For posts on COTY winners in subsequent/previous years, please visit the following links:


  1. Regarding the March of Dimes Coin:
    Ramchandra Lalingkar has commented:
    "A beautiful minting of the coins. Especially, I liked the properly 'elevated' images..."

    1. This one is a very well thought of design on both the Obverse ane reverse, Lalingkar sahab. The two men who were the driving force behind the March of Dimes Programme as well as a healthy baby which the Programme aims to achieve. The interesting part - every child at a fund-raising event was requested to contribute a dime, to make them feel involved in the initiative.

  2. Regarding the Italian 10 Euro silver coin on "70 Years of Peace in Europe":
    Ramchandra Lalingkar has commented: "Beautiful !!"

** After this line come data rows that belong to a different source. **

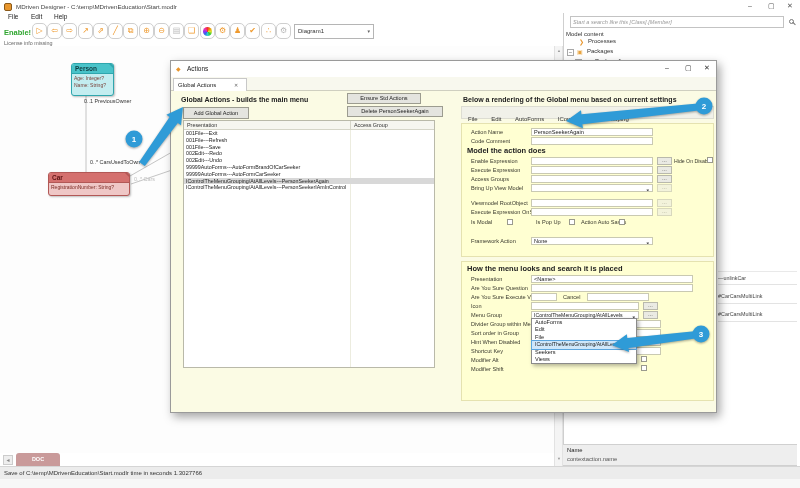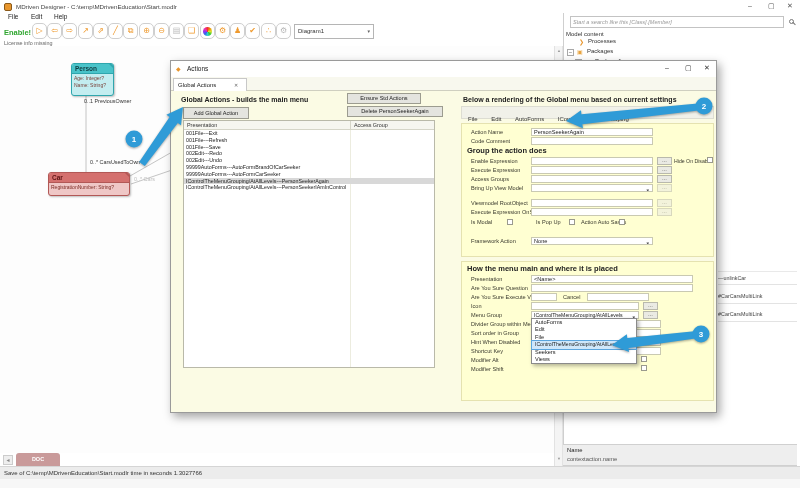--- a/index.html
+++ b/index.html
@@ -204,7 +204,7 @@
     <div class="ffield" style="left:360px;top:67px;width:122px;">PersonSeekerAgain</div>
     <span class="fl" style="left:300px;top:77px;">Code Comment</span>
     <div class="ffield" style="left:360px;top:76px;width:122px;"></div>
-    <span class="t" style="left:296px;top:85px;font-size:7.5px;font-weight:bold;color:#222;">Group the action does</span>
+    <span class="t" style="left:296px;top:85px;font-size:7.5px;font-weight:bold;color:#222;">Model the action does</span>
     <span class="fl" style="left:300px;top:97px;">Enable Expression</span>
     <div class="ffield" style="left:360px;top:96px;width:122px;"></div>
     <div class="fdots" style="left:486px;top:96px;">...</div>

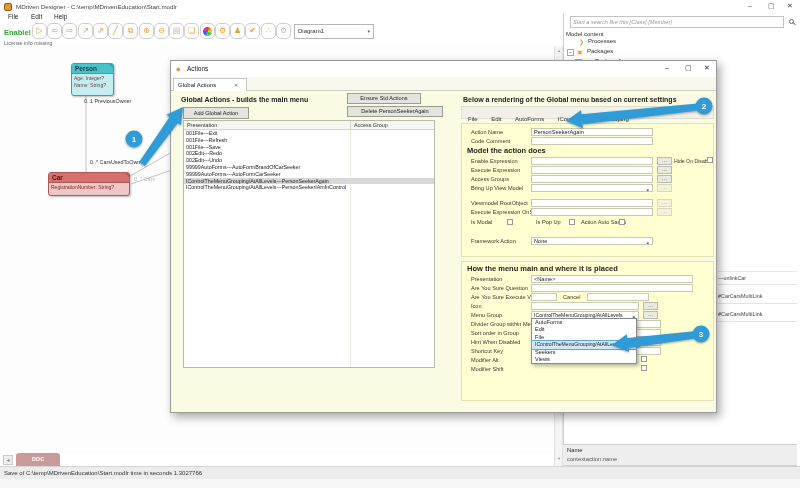--- a/index.html
+++ b/index.html
@@ -237,7 +237,7 @@
     <div class="ffield" style="left:360px;top:176px;width:122px;"><span>None</span><span class="carr" style="right:2px;top:1.5px;">▼</span></div>
 
     <div class="panel" style="left:290px;top:200px;width:253px;height:140px;"></div>
-    <span class="t" style="left:296px;top:203px;font-size:7.5px;font-weight:bold;color:#222;">How the menu main and where it is placed</span>
+    <span class="t" style="left:296px;top:203px;font-size:7.5px;font-weight:bold;color:#222;">How the menu looks and search it is placed</span>
     <span class="fl" style="left:300px;top:215px;">Presentation</span>
     <div class="ffield" style="left:360px;top:214px;width:162px;">&lt;Name&gt;</div>
     <span class="fl" style="left:300px;top:224px;">Are You Sure Question</span>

    1. It is indeed so, Lalingkar sahab. Both in its artistic design and engraving of the coin.

  3. On the 10,000 Yen Japanese Gold Coin:
    Ramchandra Lalingkar has commented:
    "Colourful coins ! Novel idea."

    1. Indeed it is, Lalingkar sahab. The concepts of using the Origami Crane which is a symbol of peace, hope and resilience and the miracle pine tree which was the only one of about 70,000 trees in the forest to survive the Tsunami were brilliant.